17. Noting that one member of the Committee had expressed concern over injections administered to detainees, he emphasized that first of all, there were no military or police physicians in Switzerland: all doctors called on to treat detainees were independent; and the Code of Criminal Procedure ruled out any possibility of injections forming part of the police arsenal. If an injection was administered, it was for purely medical reasons and a doctor might very well be faced with a situation where an injection seemed indicated or even necessary.

18. It was true that the wording of article 3 of the European Convention on Human Rights and that of article 3 of the Convention on torture were not identical, but the case law of the Strasbourg bodies regarding article 3 of the European Convention had de facto instituted the principle of no forcible return (non-refoulement) and there was no basic difference between the two instruments. There had in fact been many cases where the European Commission of Human Rights had found that article 3 of the European Convention had been violated because there had been a risk of torture.

19. The question had been raised of why allegations of ill-treatment were not always investigated automatically. Torture as defined by the Convention could take the form of various offences that were covered by the Swiss Penal Code. Most degrading and inhuman treatment consisted of acts that were automatically prosecuted by the public prosecutor's office; it was only in cases of assault, which was a minor offence, that no action was taken unless a complaint was made.

20. A question had been asked concerning how Switzerland disseminated Human Rights Committee recommendations to the competent authorities. The procedure, by now well established, was as follows: a Swiss delegation that had met with a human rights treaty body presented a detailed report to the Federal Council, which in turn informed the cantonal governments of the Committee's concerns and recommendations and asked them to apprise the responsible departments. The Federal Council might also make inquiries about what action had been taken on the treaty body's recommendations. With regard to the dissemination of Amnesty International reports, which did not have official standing, the Federal Council usually took note of them and, if they were found to contain allegations requiring some intervention or reporting on the Council's part, it obtained information from the bodies concerned within the cantons.

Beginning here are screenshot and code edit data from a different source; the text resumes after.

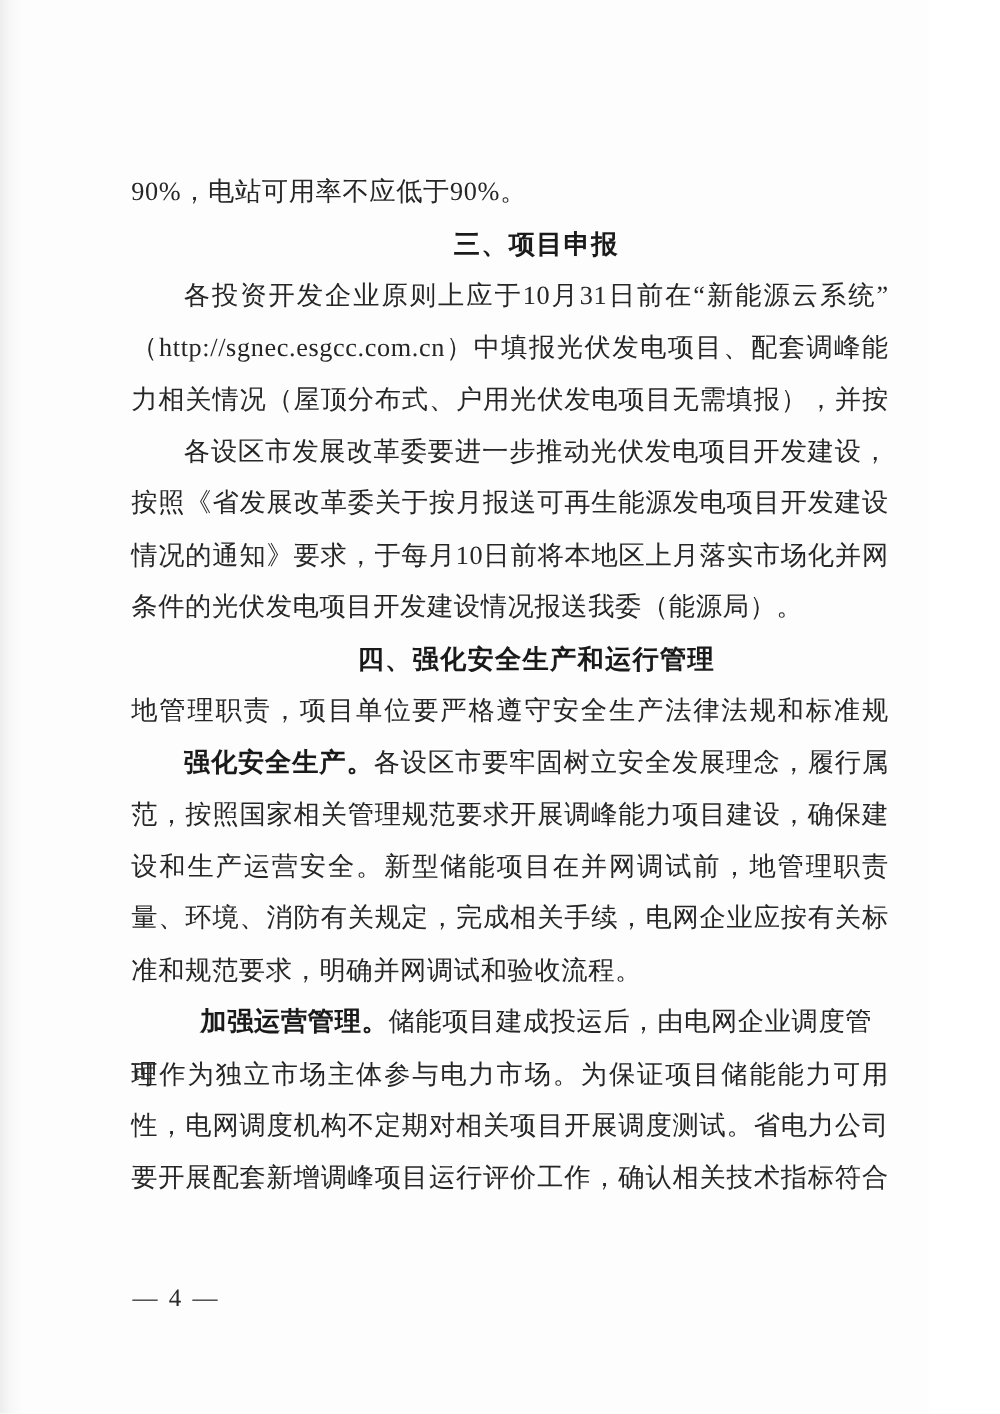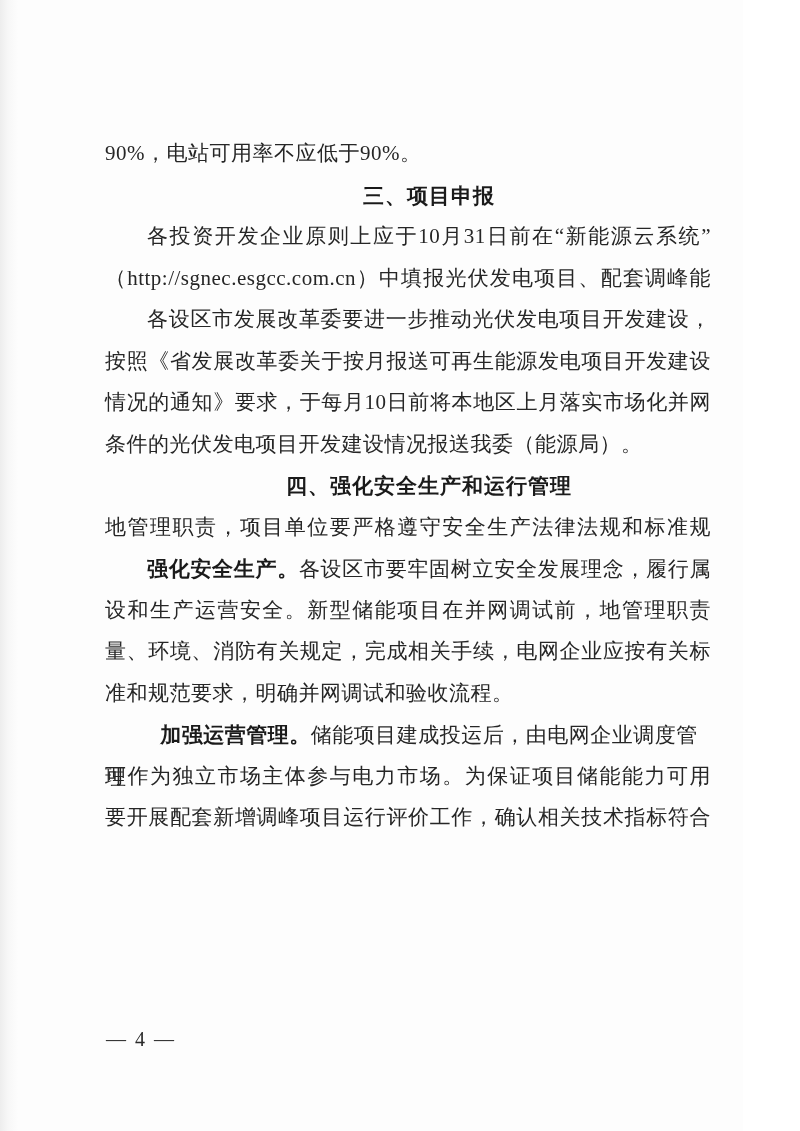--- a/index.html
+++ b/index.html
@@ -64,6 +64,7 @@
     <div class="line heading indent">三、项目申报</div>
     <div class="line j indent">各投资开发企业原则上应于10月31日前在“新能源云系统”</div>
     <div class="line j">（http://sgnec.esgcc.com.cn）中填报光伏发电项目、配套调峰能</div>
+    <div class="line j">力相关情况（屋顶分布式、户用光伏发电项目无需填报），并按</div>
     <div class="line j indent">各设区市发展改革委要进一步推动光伏发电项目开发建设，</div>
     <div class="line j">按照《省发展改革委关于按月报送可再生能源发电项目开发建设</div>
     <div class="line j">情况的通知》要求，于每月10日前将本地区上月落实市场化并网</div>

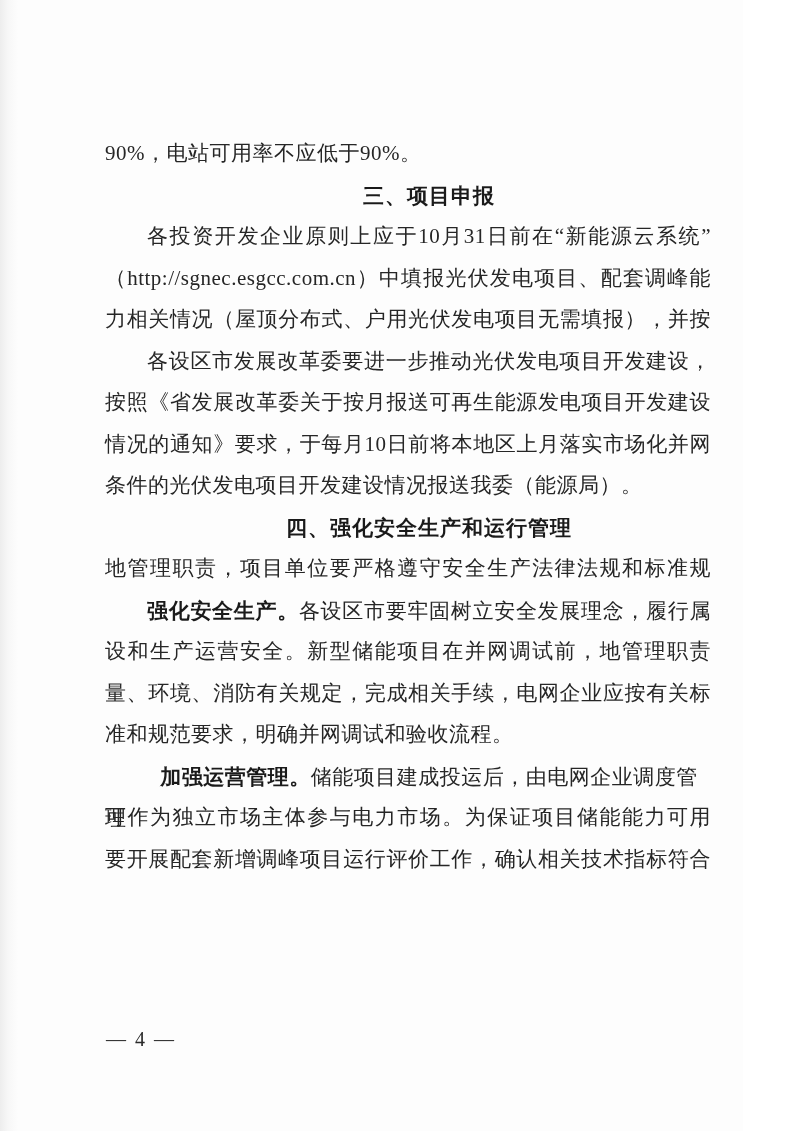--- a/index.html
+++ b/index.html
@@ -74,6 +74,7 @@
     <div class="line j indent">
       <span class="lead">强化安全生产。</span><span>各设区市要牢固树立安全发展理念，履行属</span>
     </div>
+    <div class="line j">范，按照国家相关管理规范要求开展调峰能力项目建设，确保建</div>
     <div class="line j">设和生产运营安全。新型储能项目在并网调试前，地管理职责</div>
     <div class="line j">量、环境、消防有关规定，完成相关手续，电网企业应按有关标</div>
     <div class="line">准和规范要求，明确并网调试和验收流程。</div>

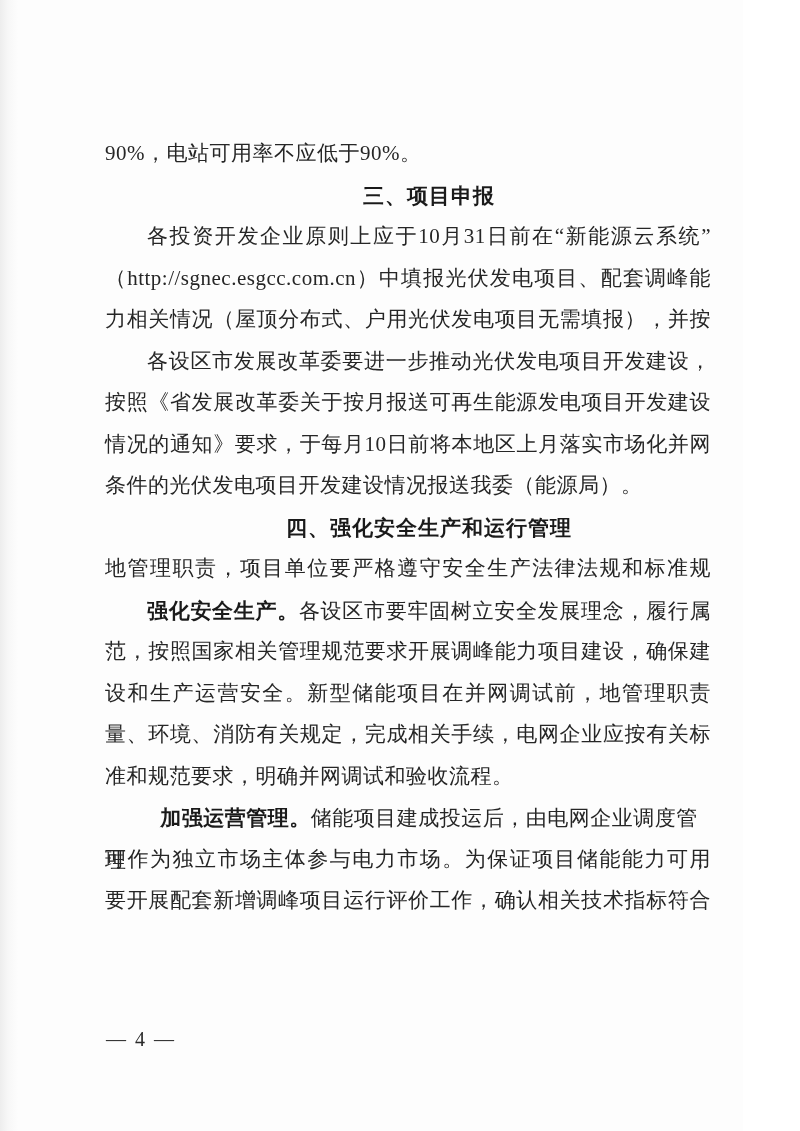--- a/index.html
+++ b/index.html
@@ -82,6 +82,7 @@
       <span class="lead">加强运营管理。</span><span>储能项目建成投运后，由电网企业调度管理，</span>
     </div>
     <div class="line j">可作为独立市场主体参与电力市场。为保证项目储能能力可用</div>
+    <div class="line j">性，电网调度机构不定期对相关项目开展调度测试。省电力公司</div>
     <div class="line j">要开展配套新增调峰项目运行评价工作，确认相关技术指标符合</div>
   </div>
   <div class="footer">— 4 —</div>

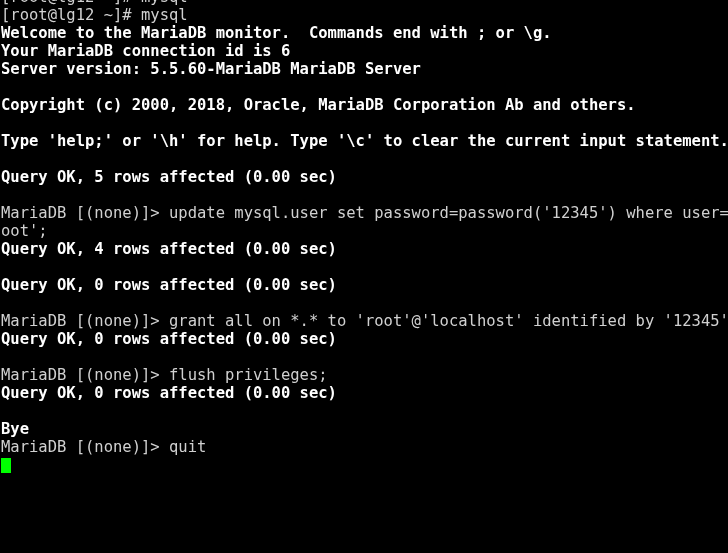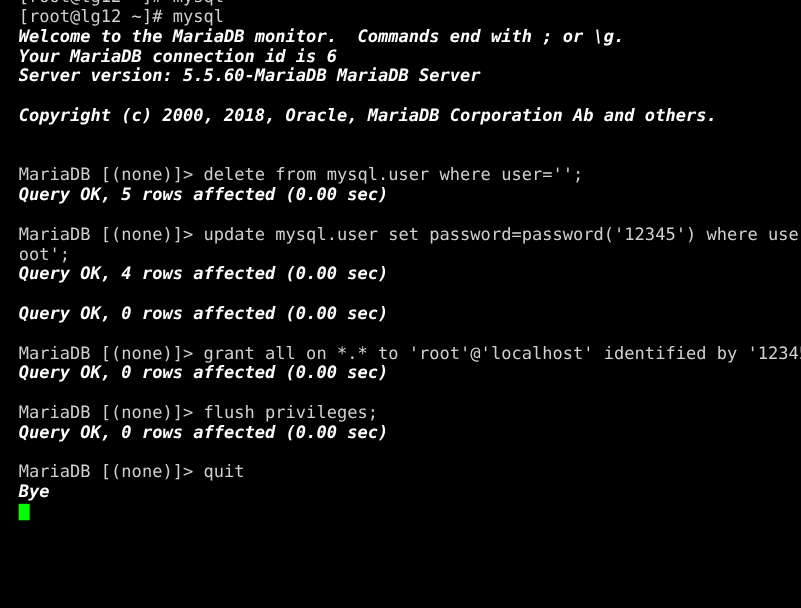--- a/index.html
+++ b/index.html
@@ -36,7 +36,7 @@
     letter-spacing: 0px;
     white-space: pre;
     color: #c8c8c8;
-    padding-left: 17px;
+    padding-left: 1px;
     box-sizing: border-box;
   }
   

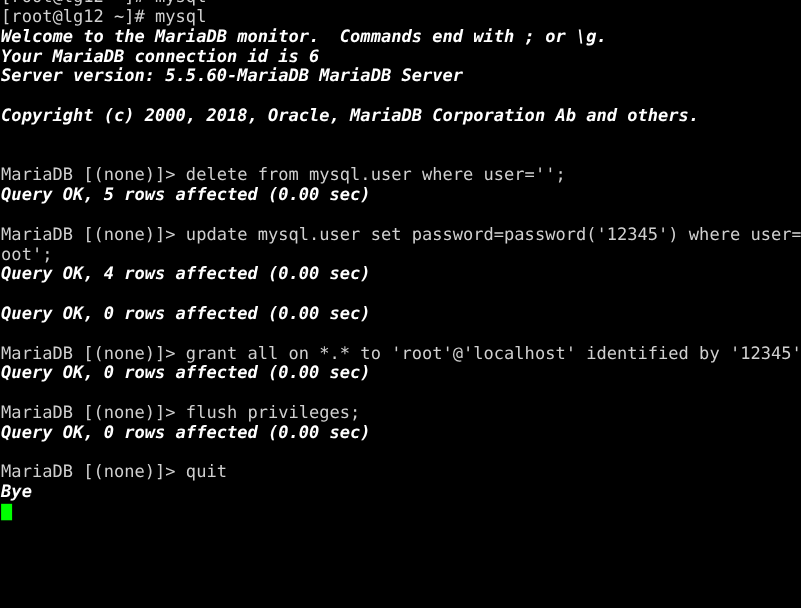--- a/index.html
+++ b/index.html
@@ -43,7 +43,6 @@
   .row.bold {
     color: #ffffff;
     font-weight: bold;
-    font-style: italic;
   }
   
   .row.dim {

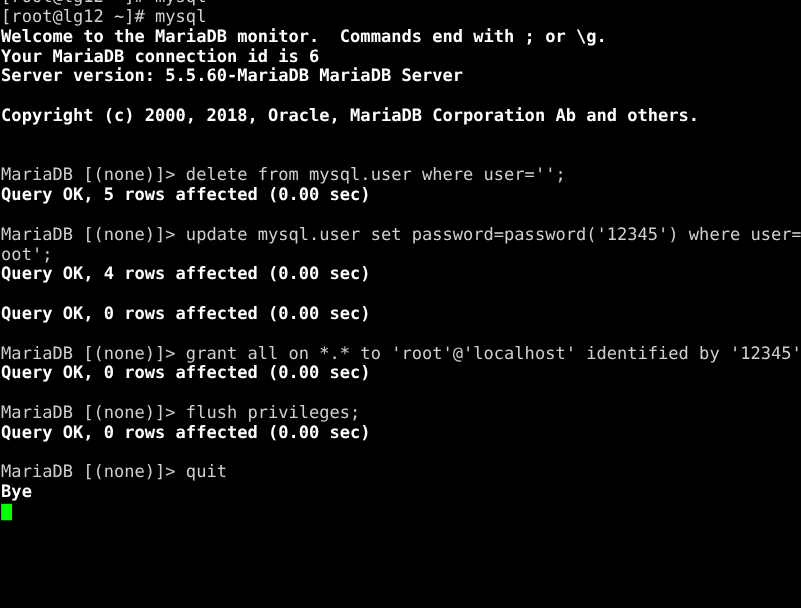--- a/index.html
+++ b/index.html
@@ -73,6 +73,7 @@
       <div class="row blank"></div>
       <div class="row bold">Copyright (c) 2000, 2018, Oracle, MariaDB Corporation Ab and others.</div>
       <div class="row blank"></div>
+      <div class="row bold">Type 'help;' or '\h' for help. Type '\c' to clear the current input statement.</div>
       <div class="row blank"></div>
       <div class="row dim">MariaDB [(none)]&gt; delete from mysql.user where user='';</div>
       <div class="row bold">Query OK, 5 rows affected (0.00 sec)</div>

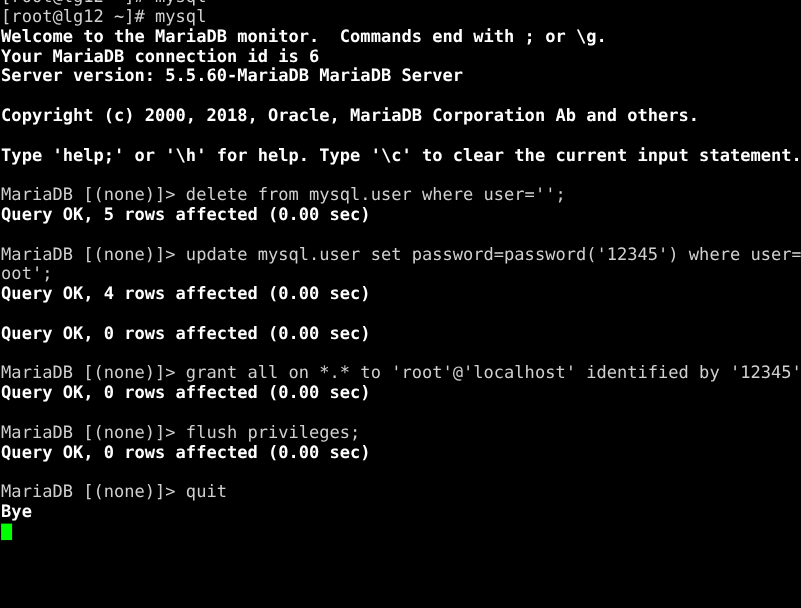--- a/index.html
+++ b/index.html
@@ -75,7 +75,6 @@
       <div class="row blank"></div>
       <div class="row bold">Type 'help;' or '\h' for help. Type '\c' to clear the current input statement.</div>
       <div class="row blank"></div>
-      <div class="row dim">MariaDB [(none)]&gt; delete from mysql.user where user='';</div>
       <div class="row bold">Query OK, 5 rows affected (0.00 sec)</div>
       <div class="row blank"></div>
       <div class="row dim">MariaDB [(none)]&gt; update mysql.user set password=password('12345') where user='r</div>

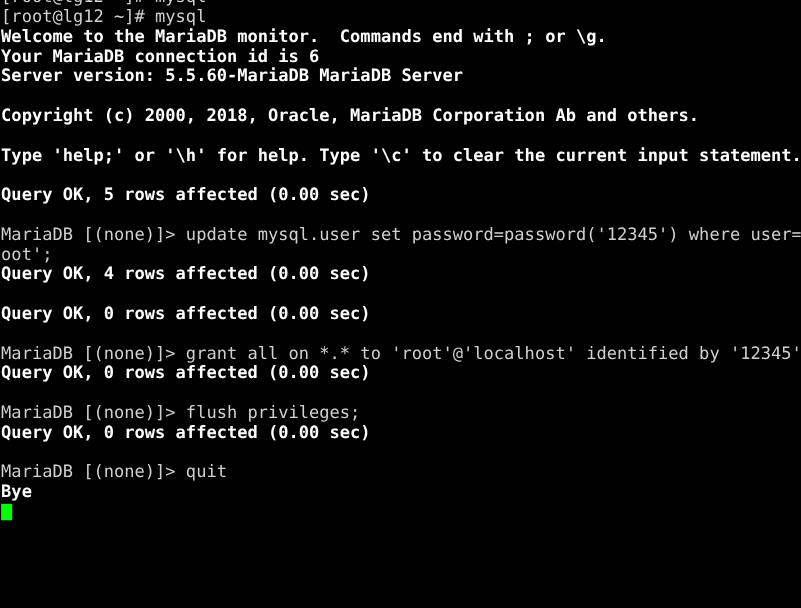--- a/index.html
+++ b/index.html
@@ -89,8 +89,8 @@
       <div class="row dim">MariaDB [(none)]&gt; flush privileges;</div>
       <div class="row bold">Query OK, 0 rows affected (0.00 sec)</div>
       <div class="row blank"></div>
+      <div class="row bold">Bye</div>
       <div class="row dim">MariaDB [(none)]&gt; quit</div>
-      <div class="row bold">Bye</div>
       <div class="row dim"><span class="cursor"></span></div>
     </div>
 </div>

21. Regarding the duration of police custody, the maximum of 96 hours permitted by the European Commission of Human Rights no longer applied in Switzerland: the Code of Criminal Procedure now explicitly provided that police custody was normally for 24 hours. As to incommunication, if that term meant that nobody knew where the detainee was, it was a practice unknown in Switzerland, though if there was a risk of collusion the court could order the application of a stricter regime which, while not depriving the detainee of all rights, would limit his or her contact with the outside world for a certain period.

22. Five persons in Switzerland at the time had been designated in applications for arrest submitted by the international tribunals appointed to try persons for serious violations of humanitarian law committed in former Yugoslavia and in Rwanda. In the case of one Rwandan an extradition order had been issued: the military appeals court having decided in favour of extradition and the decision having been confirmed by the Federal Tribunal, the person had been transferred in order to be brought before the Arusha tribunal. Extradition proceedings instituted against another Rwandan were in progress. Two nationals of the former Yugoslavia had been released for lack of sufficient evidence and a third for health reasons.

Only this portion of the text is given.